Unofficial intermediate report on the "Data Mining" project


Knowledge Discovery with Bayesian Knowledge Bases

In the reserach framework of the project, our paper "Cost-Sharing
in Bayesian Knowledge Bases" has been accepted for publication in the
proceedings of the conference in Uncertainty in AI, 1997. In order
to perform the experiments described in the paper, we had to modify our
existing BKB software to handle cycles in the graph diffrently, and
thus got a good handle on the implementation of this type of construct.

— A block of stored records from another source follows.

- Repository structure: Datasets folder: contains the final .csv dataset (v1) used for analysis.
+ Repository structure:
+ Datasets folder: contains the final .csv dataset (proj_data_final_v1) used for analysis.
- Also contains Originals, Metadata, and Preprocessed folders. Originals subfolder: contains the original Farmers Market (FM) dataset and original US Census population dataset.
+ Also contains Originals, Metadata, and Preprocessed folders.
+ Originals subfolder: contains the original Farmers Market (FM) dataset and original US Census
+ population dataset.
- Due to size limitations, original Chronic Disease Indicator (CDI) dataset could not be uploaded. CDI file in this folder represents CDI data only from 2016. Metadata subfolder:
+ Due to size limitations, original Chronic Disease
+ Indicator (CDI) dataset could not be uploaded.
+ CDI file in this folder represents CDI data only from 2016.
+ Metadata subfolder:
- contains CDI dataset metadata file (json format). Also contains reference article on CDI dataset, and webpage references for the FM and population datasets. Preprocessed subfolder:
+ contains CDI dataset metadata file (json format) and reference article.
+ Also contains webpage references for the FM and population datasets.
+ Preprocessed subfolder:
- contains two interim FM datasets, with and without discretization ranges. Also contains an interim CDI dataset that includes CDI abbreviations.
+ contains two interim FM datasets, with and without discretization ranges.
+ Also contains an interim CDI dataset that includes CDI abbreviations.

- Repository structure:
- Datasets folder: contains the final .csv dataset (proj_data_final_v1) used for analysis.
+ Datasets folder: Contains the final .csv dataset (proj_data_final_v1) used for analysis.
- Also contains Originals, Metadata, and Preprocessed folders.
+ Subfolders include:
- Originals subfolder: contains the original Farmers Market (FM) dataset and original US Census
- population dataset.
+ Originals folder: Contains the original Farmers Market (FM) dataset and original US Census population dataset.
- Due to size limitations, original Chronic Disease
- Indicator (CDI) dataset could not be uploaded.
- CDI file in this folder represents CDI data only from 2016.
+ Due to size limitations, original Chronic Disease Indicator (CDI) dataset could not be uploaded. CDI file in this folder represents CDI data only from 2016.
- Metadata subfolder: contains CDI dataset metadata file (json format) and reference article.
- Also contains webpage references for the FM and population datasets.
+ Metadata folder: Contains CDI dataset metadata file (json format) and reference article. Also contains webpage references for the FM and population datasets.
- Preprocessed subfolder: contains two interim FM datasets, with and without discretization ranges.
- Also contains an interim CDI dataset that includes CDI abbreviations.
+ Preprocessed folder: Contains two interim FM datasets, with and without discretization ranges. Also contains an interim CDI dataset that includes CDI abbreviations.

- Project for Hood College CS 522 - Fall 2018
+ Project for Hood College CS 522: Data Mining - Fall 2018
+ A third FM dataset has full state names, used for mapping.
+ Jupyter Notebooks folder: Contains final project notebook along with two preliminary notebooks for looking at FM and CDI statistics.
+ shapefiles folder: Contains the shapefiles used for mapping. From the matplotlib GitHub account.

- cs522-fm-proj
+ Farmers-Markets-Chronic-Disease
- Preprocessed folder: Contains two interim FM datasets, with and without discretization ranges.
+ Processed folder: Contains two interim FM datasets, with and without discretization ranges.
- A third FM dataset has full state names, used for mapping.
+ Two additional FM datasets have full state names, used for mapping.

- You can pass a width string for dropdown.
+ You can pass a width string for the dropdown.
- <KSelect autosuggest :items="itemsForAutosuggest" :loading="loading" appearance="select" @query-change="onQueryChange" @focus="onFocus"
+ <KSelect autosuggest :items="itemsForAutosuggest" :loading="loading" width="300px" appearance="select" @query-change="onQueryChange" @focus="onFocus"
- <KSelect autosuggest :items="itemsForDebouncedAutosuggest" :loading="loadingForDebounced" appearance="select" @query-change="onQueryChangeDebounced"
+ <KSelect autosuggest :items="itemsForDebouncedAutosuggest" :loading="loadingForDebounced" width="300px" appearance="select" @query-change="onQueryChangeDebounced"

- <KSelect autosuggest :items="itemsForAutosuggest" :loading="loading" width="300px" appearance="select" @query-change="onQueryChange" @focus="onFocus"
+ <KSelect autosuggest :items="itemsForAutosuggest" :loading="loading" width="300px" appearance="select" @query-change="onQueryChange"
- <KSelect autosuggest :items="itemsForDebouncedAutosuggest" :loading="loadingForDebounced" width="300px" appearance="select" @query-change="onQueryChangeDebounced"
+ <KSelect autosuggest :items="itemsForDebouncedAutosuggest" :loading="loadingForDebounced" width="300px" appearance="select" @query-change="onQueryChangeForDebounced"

We are now implementing initial association-rule programs, which are
modifications of the first of Agarwal's methods, as a preliminary to learning
BKBs from data. This part is written in C++, and will interface to the
rest of the project via data files defining the data-base and special
data files defining Bayesian Knowledge Bases. We have looked into
finding associations including negated attributes, and believe we can
do it with reasonably low extra cost. The latter is in preliminary
stages.


Abstraction

We found various kinds of abstraction processes to be useful in data
mining for this type of numerical data-base (the students grade database).
We started programming processes for:
Data abstraction - grades{100,0} --> grades{A,B,C,D}
Aggregation - all personal data --> i.d.
Generalization - all students with grades > 75 --> good students
We plan to address the following issues:
To find the useful abstractions via queries.
To use abstractions as a guide to derive association rules. 
To examine the relationship between various abstractions of the same kind.


Status of Databases

We had considerable progress in the Database area. We got a raw-data database
containing students grades in our faculty from the University administration.
We converted that database to Prolog. We established a standard for
representing
and maintaining both Schema and Instance information in Prolog.
We are working on the Security aspects of this database.
The database is now accessible to project members with special group
rights only.
We are working on standard access routines (in Prolog called from C++ or Java)
to this database.

We have started to work on the Medical database from Soroka hospital. 
It is now in the process of being converted to Prolog.

Relevant attributes of database with information about students and courses
have been defined. The database has been translated to Prolog predicates, which
group the attributes according to their sense.

WWW Interface Status

We now have a "Data Mining" web page
that allows a user to see the definition
of the above predicates and an example of the database.  The real database is
accessible from the home page with a password, which is known only to a group
of users that participate in the project.

Currently, working on visual representation of database attributes
and visualization of primitive information available in the database.


Metaqueries

This project is still in the
design phase. We are now working on the interface to Prolog.

Learning Decision Trees

An attempt to learn rules using decision tree algorithms (ID3, ID5).
Current status is -  all code for the ID3 algorithm,
is completed and compiled. An initial design and implementation of
an interface in Java exists, but it still has a lot of bugs.

We are working now on converting our program to work in ID5.
Currently we do not have the prolog section of our project (the data
retrival), but it's only a function that creates a prolog predicate
according to fields values, so it shouldn't be too hard.

  Things left to do :
        1. Debug the ID3 code.
        2. Write the ID5 algorithm and debug it.
        3. Finishing the java interface.
        4. Writing the prolog section.